Arduin Herbology : Depoukarn Vine (Dep-OWE-carn)

Description: A wiry vine parasitically lives off other beings, winding and turning on itself above the skin but spreading inward to the bone with its roots.
APT: 18
Climate: see below. Locality: see below.
Time: see use
Search TD: 150
Use TD: None.
Normal: These vines alter their hosts in various ways for survivability. The vine survives as long as the host survives. They can bond instantly with a living being but it takes 1 minute and 1 HP damage to firmly root into a host. Afterward they slowly adapt their host, making subtle changes daily until a certain symmetry is reached. Each day they make a change to their host, they cause 2-ESS impairment. Each of the following will happen daily until their max benefit is reached. Once all maxims are reached it consumes 1-ESS impairment daily to sustain itself.
  • Adds a +1 bonus to DEF, to a max +20 bonus.
  • Adds a +1 bonus to the Maneuver skills, including Weapon, to a max +5 bonus.
  • Adds a +1 bonus to CON.
Rare: Requires Embolden Herb to activate.
  • When done it provides a +1 bonus to Fear, Shock, Disease and P/V saves, to a max +20 bonus.
  • Adds a +1 bonus to DR.
Hidden: Requires Find True Essence to activate. When done it enhances its host's most frequently used skills, providing a powerful edge to keep it alive. Essentially, it provides a floating +10 advancement bonus that is applied once to whatever single skill is used the most (GM adjudicated) that session.
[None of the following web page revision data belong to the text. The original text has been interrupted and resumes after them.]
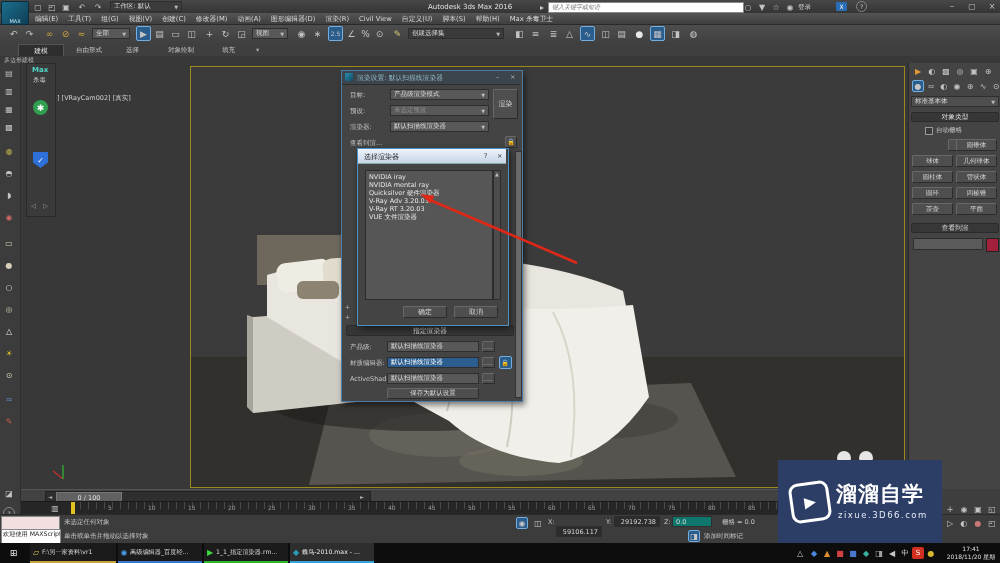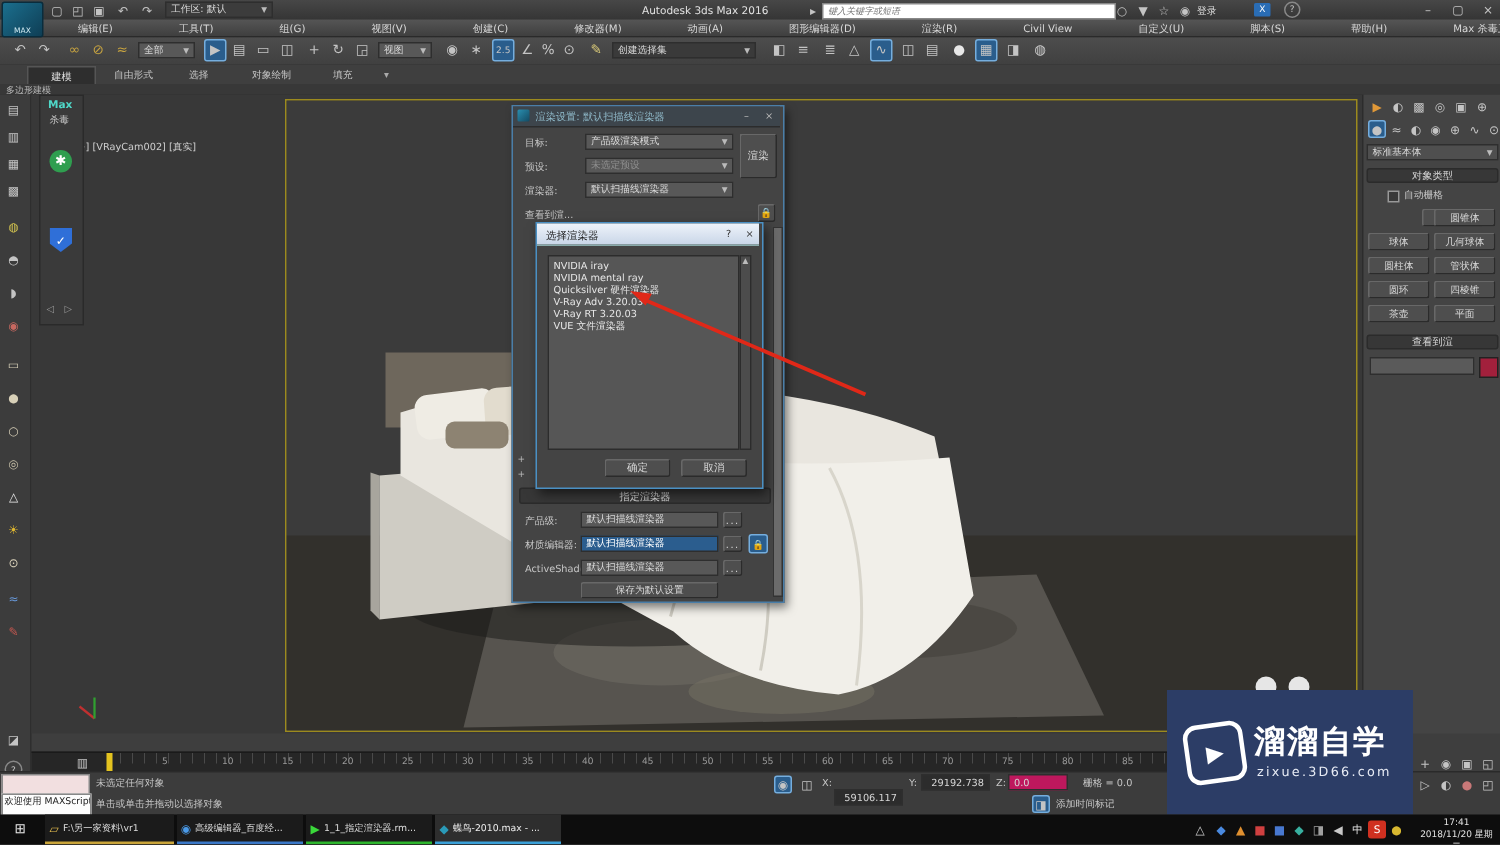"编辑(E)" .menuitem { padding: 0 22px -> 0 5px }
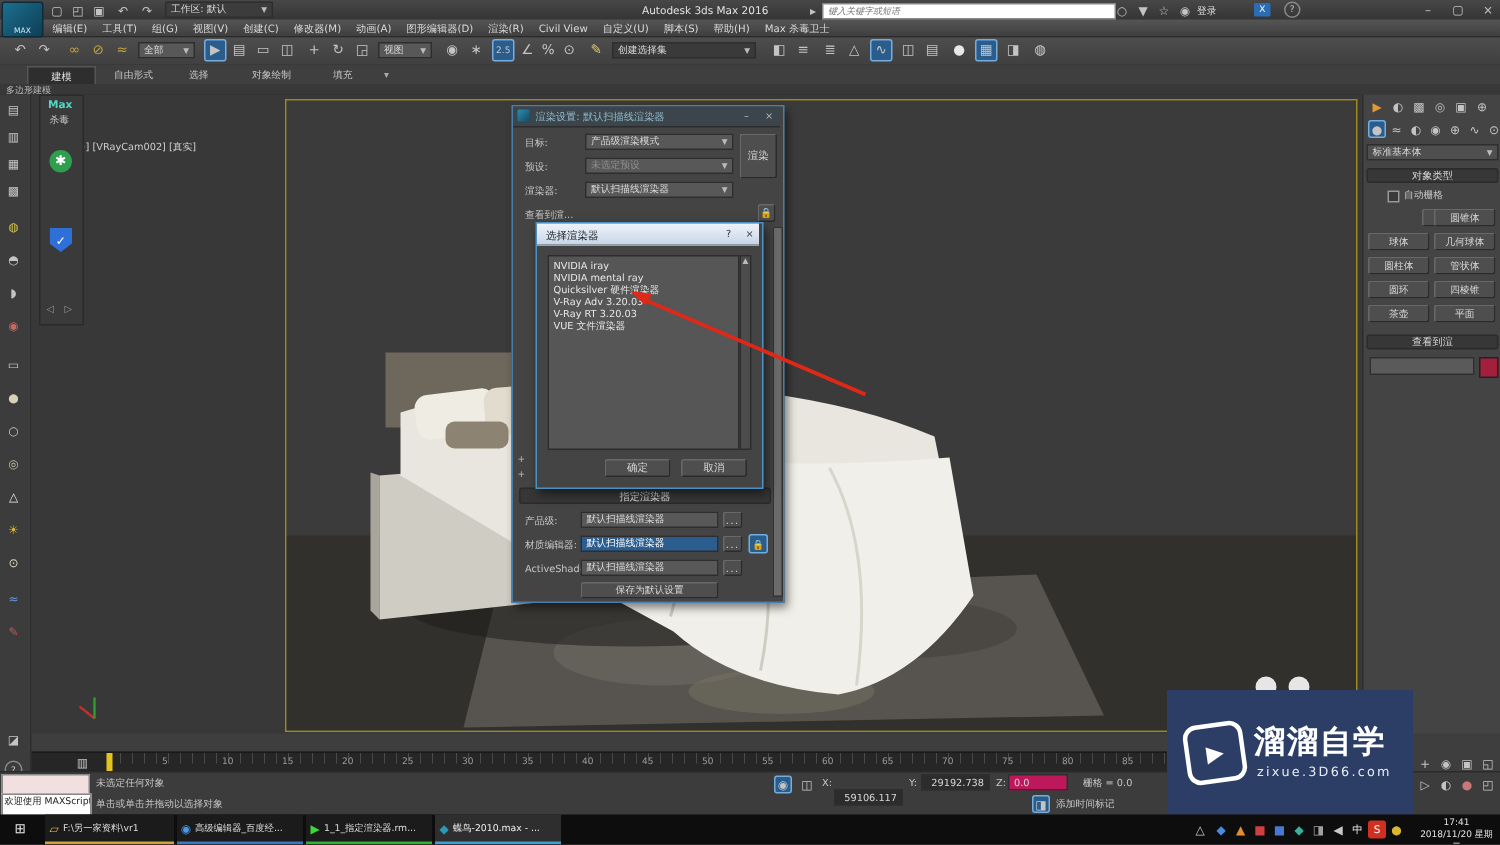"0 / 100" div.abs { html: none -> <div> <div> <div>◄</div> <div>0 / 100</div> <div>►</div> </div> </div> }
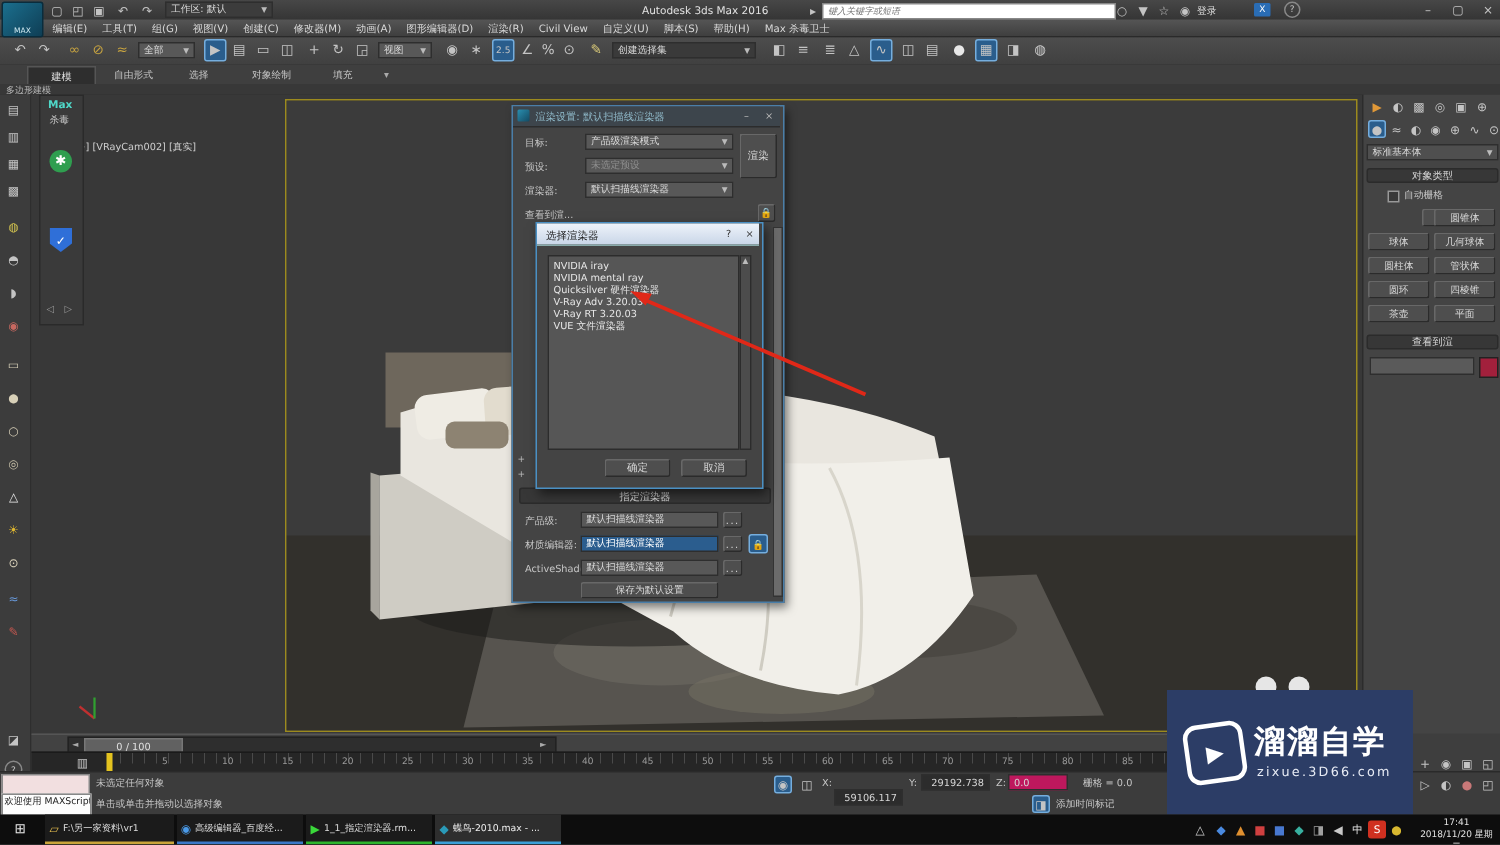"0.0" div.fld { background: #be185d -> #0f766e }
Arduin Herbology : Brigwellt (BRIG-welk)

BRIGWELLT (also called Wither Weed)
Description: a dull gray weed that grows in clumps and thickets, choking out everything around it. Brigwellt is hated by most beings and destroyed where it grows as it absorbs and drys out moisture from the soil and air where ever it grows, killing other vegetation, insects and in some cases animals.
APT: 3
Climate: all but arctic. Locality: All but Arctic or tundra.
Time: 1 CF Action
Search TD: 150
Use TD: 100
Normal: Typically used as a drying agent. It can absorb moisture for up to 3 days after being cut, drying out an3 ft square area completely per bundle. Can be used to jerk or dry out meat and other products.
Rare: Requires Emboldened Herb to use. If activated with 1 APT it will begin drying out an area for the next 40 CF Counts afterward, violently drawing in all moisture within a 15 ft radius. It will wither and kill 1 BODY (counted as damage) of anything vulnerable to this attack every CF Count. Items vulnerable to this attack, such as clothes and even leather, lose DUR equivalent. If it draws out double the BODY or DUR of anything in the area, it will turn to dust. It can be made into an active dust but must be hermetically sealed until used.
Hidden: Requires Find True Essence to use. Withers 2d6+10 APT away from any “wet” elemental, demiurge or demon type per CF Count.

Wednesday, September 28, 2011

Arduin Herbology : Balchdur (balk-door)

BALCHDUR (also called the Green Bomb)
Description: A small evergreen tree with green fruit, similar to a lemon but with a brilliant, iridescent hue.
APT: 7
Climate: warm, sunny. Locality: hillsides/sandy soil
Time: 1 CF Action
Search TD: 100
Use TD: 100
*** Rare and Hidden uses require Embolden Herb to activate. ***
Normal: Balchdur propagates by means of the seeds in its fruit. Said fruit responds explosively to impact and shoot out from the flesh of the fruit in all directions. Stinging more than anything, a fruit causes 1 HP damage to anything within 10 ft.
Rare: Naturally occurring 1% of the time. These fruits are truly bombs, sending their seeds forth with explosive force, inflicting 3d6 HP damage to everything within 20 ft.
Hidden: The explosive force can be directed outward in a single direction, striking in a cone 20 ft long and 10 ft wide at its terminus.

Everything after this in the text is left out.